State of Tennessee v. Benjamin Lepard aka Benjamine Lepard

CourtCourt of Criminal Appeals of Tennessee
DecidedJanuary 27, 2015
DocketW2014-00170-CCA-R3-CD
StatusPublished

This text of State of Tennessee v. Benjamin Lepard aka Benjamine Lepard (State of Tennessee v. Benjamin Lepard aka Benjamine Lepard) is published on Counsel Stack Legal Research, covering Court of Criminal Appeals of Tennessee primary law. Counsel Stack provides free access to over 12 million legal documents including statutes, case law, regulations, and constitutions.

Bluebook
State of Tennessee v. Benjamin Lepard aka Benjamine Lepard, (Tenn. Ct. App. 2015).

Opinion

IN THE COURT OF CRIMINAL APPEALS OF TENNESSEE AT JACKSON Assigned on Briefs November 04, 2014

STATE OF TENNESSEE v. BENJAMIN LEPARD a/k/a BENJAMINE LEPARD

Appeal from the Criminal Court for Shelby County No. 0903520, 1000442, 1004519 Paula L. Skahan, Judge

No. W2014-00170-CCA-R3-CD - Filed January 27, 2015

Defendant, Benjamin Lepard, a/k/a Benjamine Lepard, appeals from the trial court’s order revoking his probation as to all four convictions he received in 2010 as a result of negotiated guilty pleas entered on July 27, 2010. He received sentences of three years in each of three of the convictions and a sentence of eight years in the fourth conviction. The three-year sentences were ordered to be served concurrently with each other but consecutively to the eight-year sentence, for an effective sentence of eleven years. The order of probation reflects that Defendant would stay in custody for an additional eight months and be released to probation “for a period of 11 years.” Defendant was also ordered to “go to inpatient rehab on release” on March 25, 2011. A violation of probation warrant was filed on November 15, 2013. After a hearing, the trial court revoked probation on all convictions and ordered Defendant to serve the entire effective sentence of eleven years by incarceration. After a thorough review of the appellate record and the arguments of the parties, we affirm the trial court’s judgment insofar as it rules that Defendant violated a condition of probation and that the suspended sentence should be revoked. However, under the particular circumstances of this case, we reverse the trial court’s judgment insofar as it ordered the entire effective sentence of eleven years to be served. Under rather peculiar and disturbing circumstances, the judgments were altered without the trial court’s direction, and we are unable to conclude whether the effective three-year sentence was to be served prior to the eight-year sentence. Accordingly, we remand for the trial court to enter amended judgments setting forth the details of the manner of service of the effective eleven-year sentence, specifically whether the three-year sentence was to be served prior to the eight-year sentence.

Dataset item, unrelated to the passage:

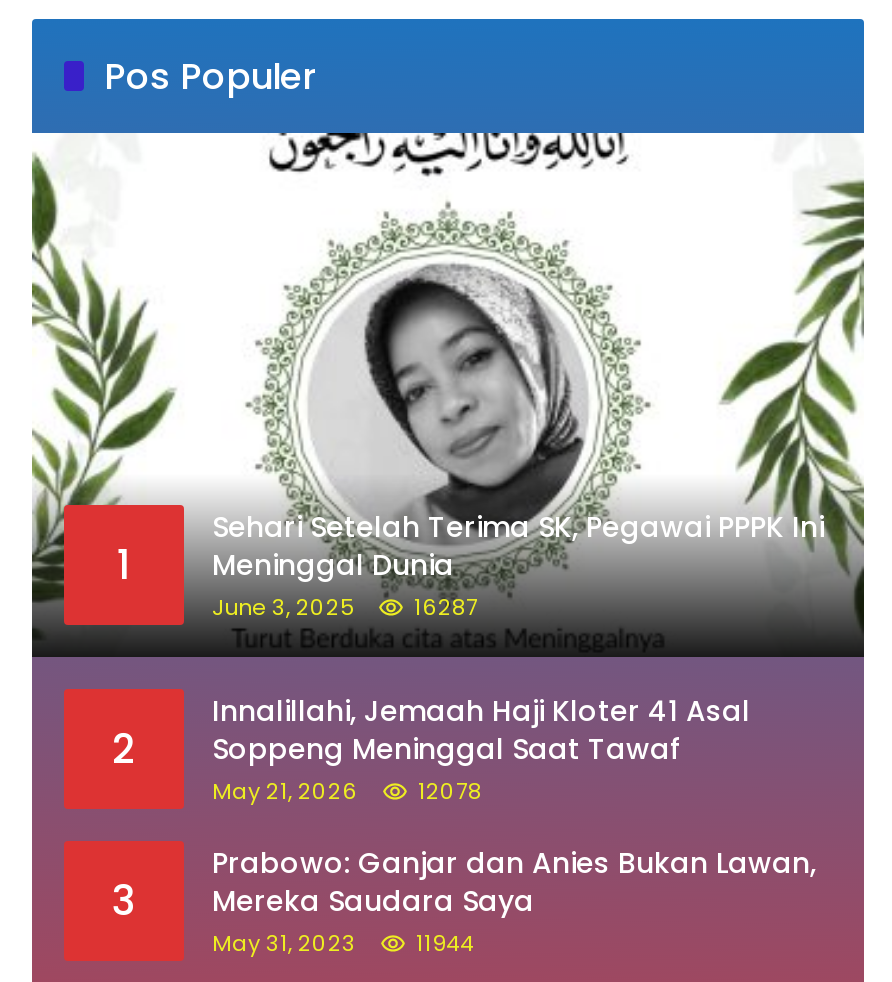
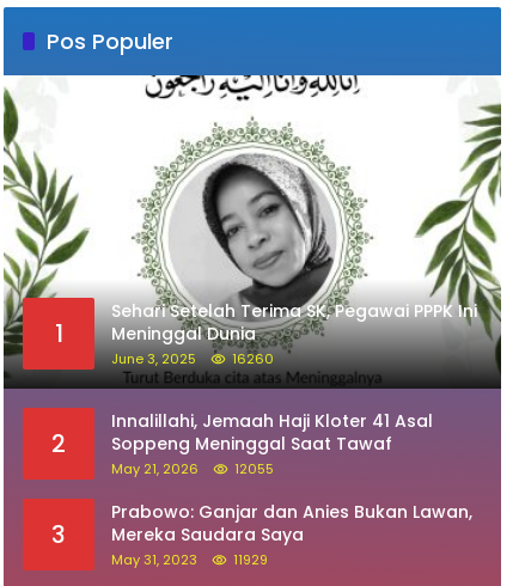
[212,590,478,622] June 3, 2025 16287 -> [111,349,274,368] June 3, 2025 16260
[212,774,482,806] May 21, 2026 12078 -> [111,459,274,478] May 21, 2026 12055
[212,926,474,958] May 31, 2023 11944 -> [111,550,268,569] May 31, 2023 11929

Tenn. R. App. P. 3 Appeal as of Right; Judgment of the Criminal Court Affirmed in Part and Reversed in Part T HOMAS T. W OODALL, P.J., delivered the opinion of the Court, in which A LAN E. G LENN and R OBERT L. H OLLOWAY, J R., JJ., joined.

Leslie I. Ballin, Memphis, Tennessee, for the appellant, Benjamin Leopard, a/k/a Benjamin Lepard.

Herbert H. Slatery, III, Attorney General and Reporter; Ahmed A. Safeeullah, Assistant Attorney General; Amy P. Weirich, District Attorney General; and Marques Young, Assistant District Attorney General, for the appellee, State of Tennessee.

OPINION

Procedural background

The transcript of the guilty plea hearing is not in the appellate record. However, we glean the following history from the Petition for Acceptance of Plea of Guilty, Order on Guilty plea, Probation Order, the judgments, and comments made at the probation revocation hearing, all of which are in the record on appeal.

On July 27, 2010, as a result of charges in three indictments, Defendant pleaded guilty to two counts of initiation of methamphetamine manufacturing process, a Class C felony, one count of possession with intent to sell less than 0.5 gram of methamphetamine, also a Class C felony, and one count of initiation of methamphetamine manufacturing process, a Class B felony. Defendant received a sentence of three years for each of the Class C felony convictions, and these sentences were ordered to be served concurrently with each other. Defendant received a sentence of eight years for the Class B felony conviction. This eight- year sentence was ordered to be served consecutively to the three-year sentences for the Class C felonies, for a total effective sentence of eleven years.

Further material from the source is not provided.